Change detection data:

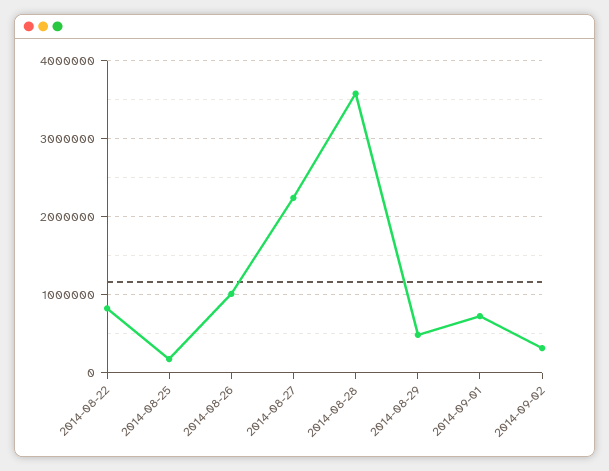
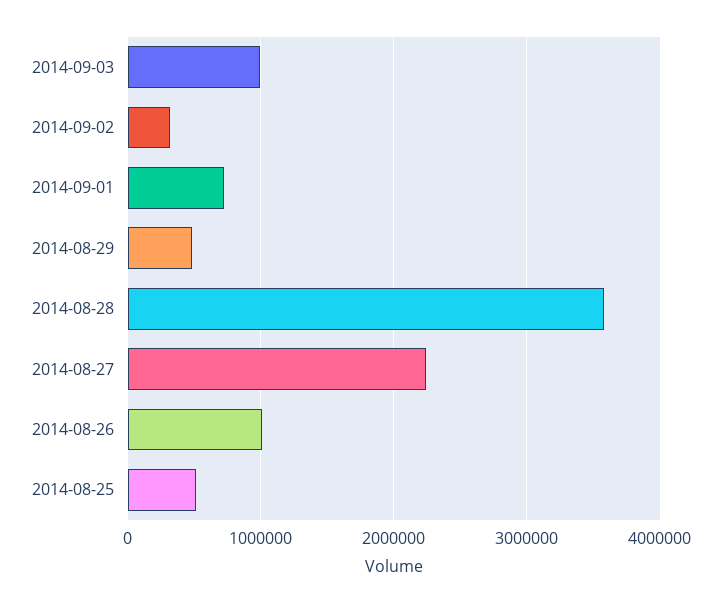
2014-08-22: 800000 -> none
2014-08-25: 200000 -> 500000
2014-09-03: none -> 1000000

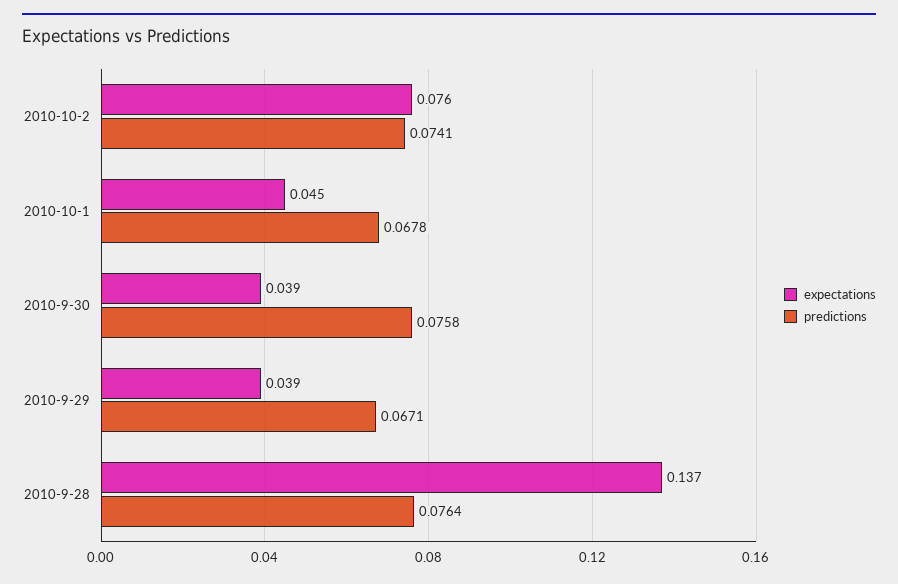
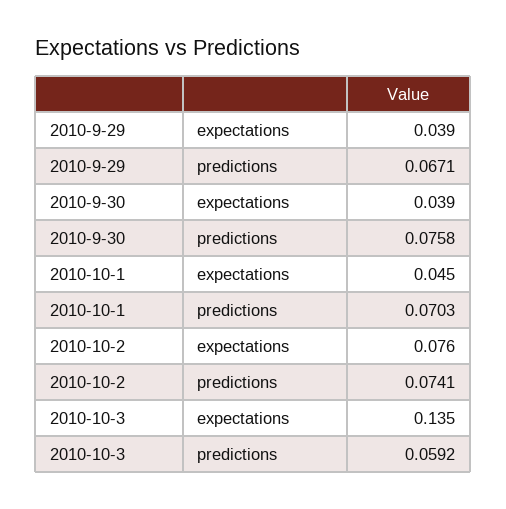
predictions, 2010-10-1: 0.0678 -> 0.0703
expectations, 2010-9-28: 0.137 -> none
predictions, 2010-9-28: 0.0764 -> none
expectations, 2010-10-3: none -> 0.135
predictions, 2010-10-3: none -> 0.0592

- _TASK TO COMPLETE_: Only the last part of the records is wanted. Repeat it exactly, beginning at the line containing "expectations, 2010-9-28: 0.137 -> none" and ending at the final line.

- _PROBLEM SOLUTION_:
expectations, 2010-9-28: 0.137 -> none
predictions, 2010-9-28: 0.0764 -> none
expectations, 2010-10-3: none -> 0.135
predictions, 2010-10-3: none -> 0.0592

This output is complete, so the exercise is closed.